Okay, so I made this nice new Html class lately to mostly replace Xml for HTML output. One of the major purposes of Xml, and now one of the major purposes of Html, is to provide convenient wrapper functions for particular elements that are more concise than Html::element( 'foo', array( 'x' => 'y', 'z' => 'w' ) ). Here's what the input() method currently looks like:
public static function input( $name, $value = null, $type = 'text', $attribs = array() ) {
There are three "special" attributes: name, value, and type. In the Xml version, the special attributes are instead name, size, and value. The problem with this is that 1) none of these three are actually required, and at least two of the three frequently just use the default; and 2) the order isn't obvious or easy to remember. Moreover, in practice, the $attribs are usually specified, so the parameter defaults don't help much.
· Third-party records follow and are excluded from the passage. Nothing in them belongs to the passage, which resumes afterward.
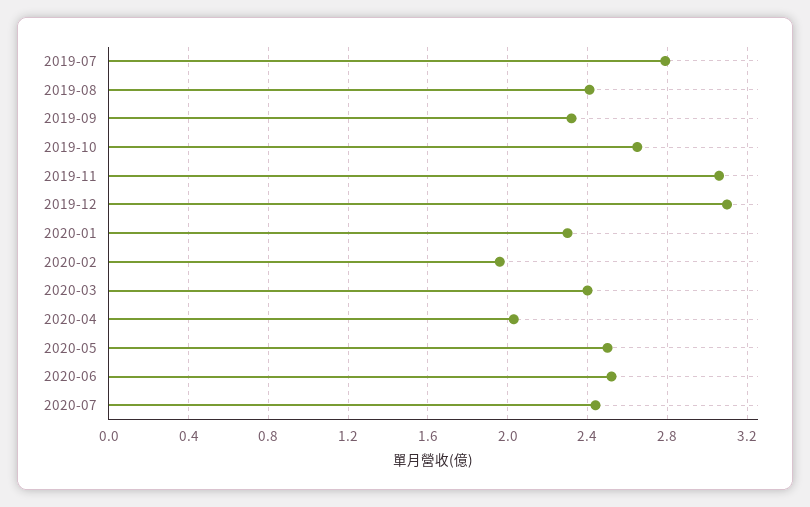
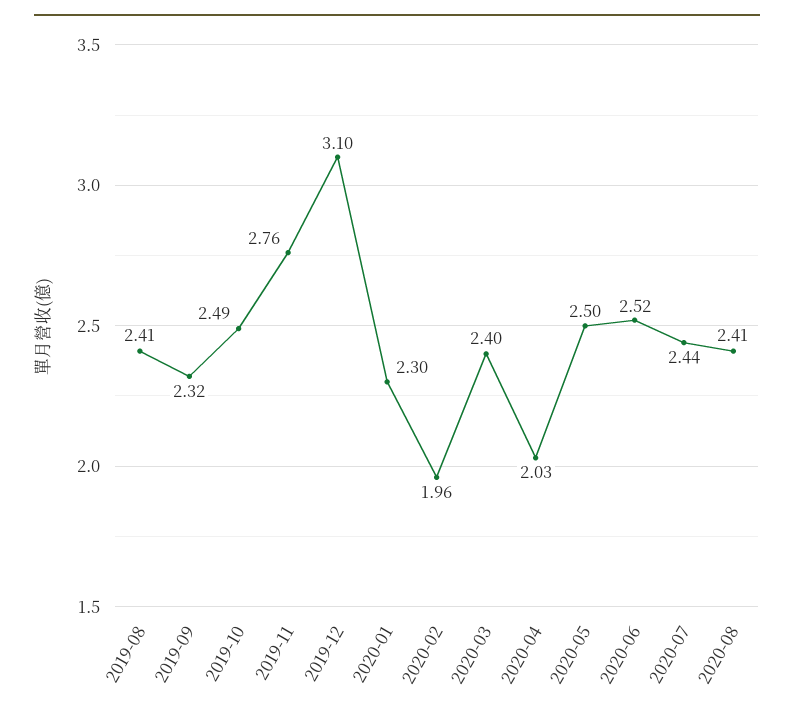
2019-07: 2.8 -> none
2019-10: 2.65 -> 2.49
2019-11: 3.05 -> 2.76
2020-08: none -> 2.41

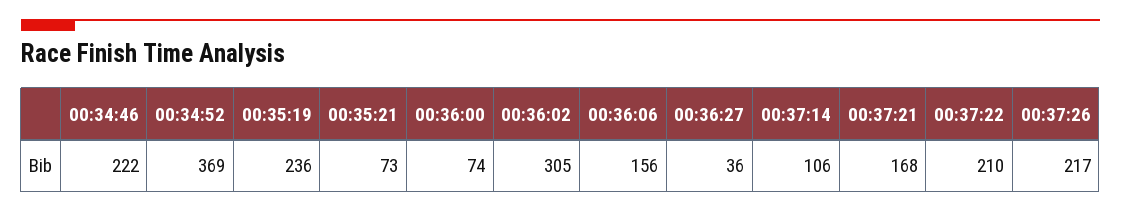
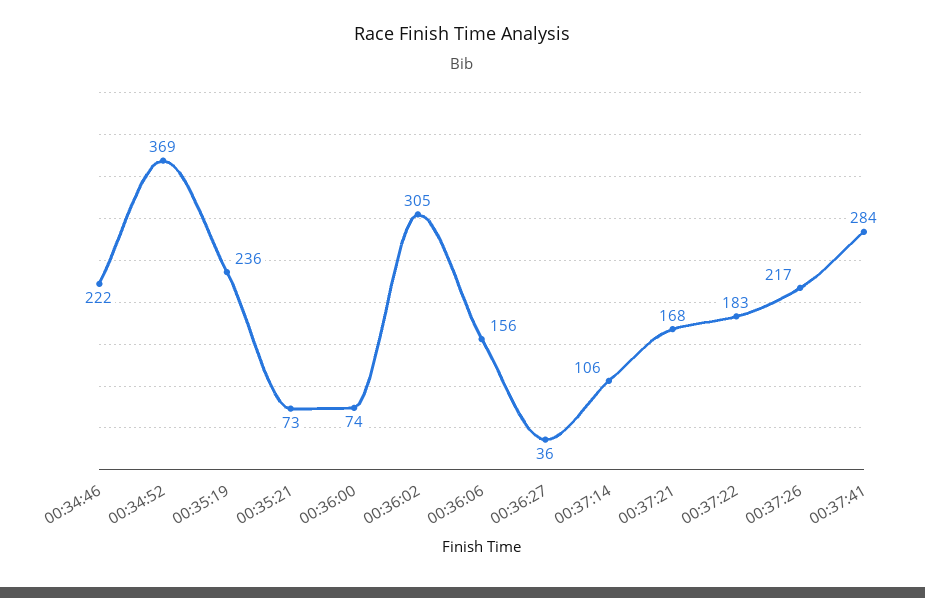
00:37:22: 210 -> 183
00:37:41: none -> 284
If we have "convenience" shortcuts like this for many other elements, they'll indeed be more concise, but hard to actually understand or use.
So we could do this . . .
public static function input( $attribs = array() ) {
. . . but that's not really convenient at all.
So one way that Xml handles this is to just have even more specialized functions, like:
public static function hidden( $name, $value, $attribs = array() ) {
The nice thing here is that there's practically no reason you'd ever want to make a hidden input without both name and value specified, but often those are the only things you want to specify. So often you can replace Html::element( 'input', array( 'type' => 'hidden', 'name' => 'myName', 'value' => 'foo' ) ) with just Html::hidden( 'myName', 'foo' ), and that's pretty clear, since hidden inputs logically have two things they almost always need to have specified, and there's an obvious order (key then value).
So I'm thinking that the general tactic should be 1) have special parameters for anything that's required or practically always used, but 2) relegate everything else to the $attribs array. So if we had a hypothetical Html::a(), it would look like:
public static function a( $href, $attribs = array() ) {
and img might be:
public static function img( $src, $alt, $attribs = array() ) {
On the other hand, this would mean you'd have to do something like
public static function input( $name, $attribs = array() ) {
which is fairly verbose in practice. Of course, as noted, you normally need to use $attribs anyway for input, so it's not really that much worse than necessary.
What are other people's thoughts on what a nice interface would look like here? (Other than "PHP should have named parameters like Python"? :) ) Xml is very inconsistent on this score, and it would be nice if we had a consistent format for Html.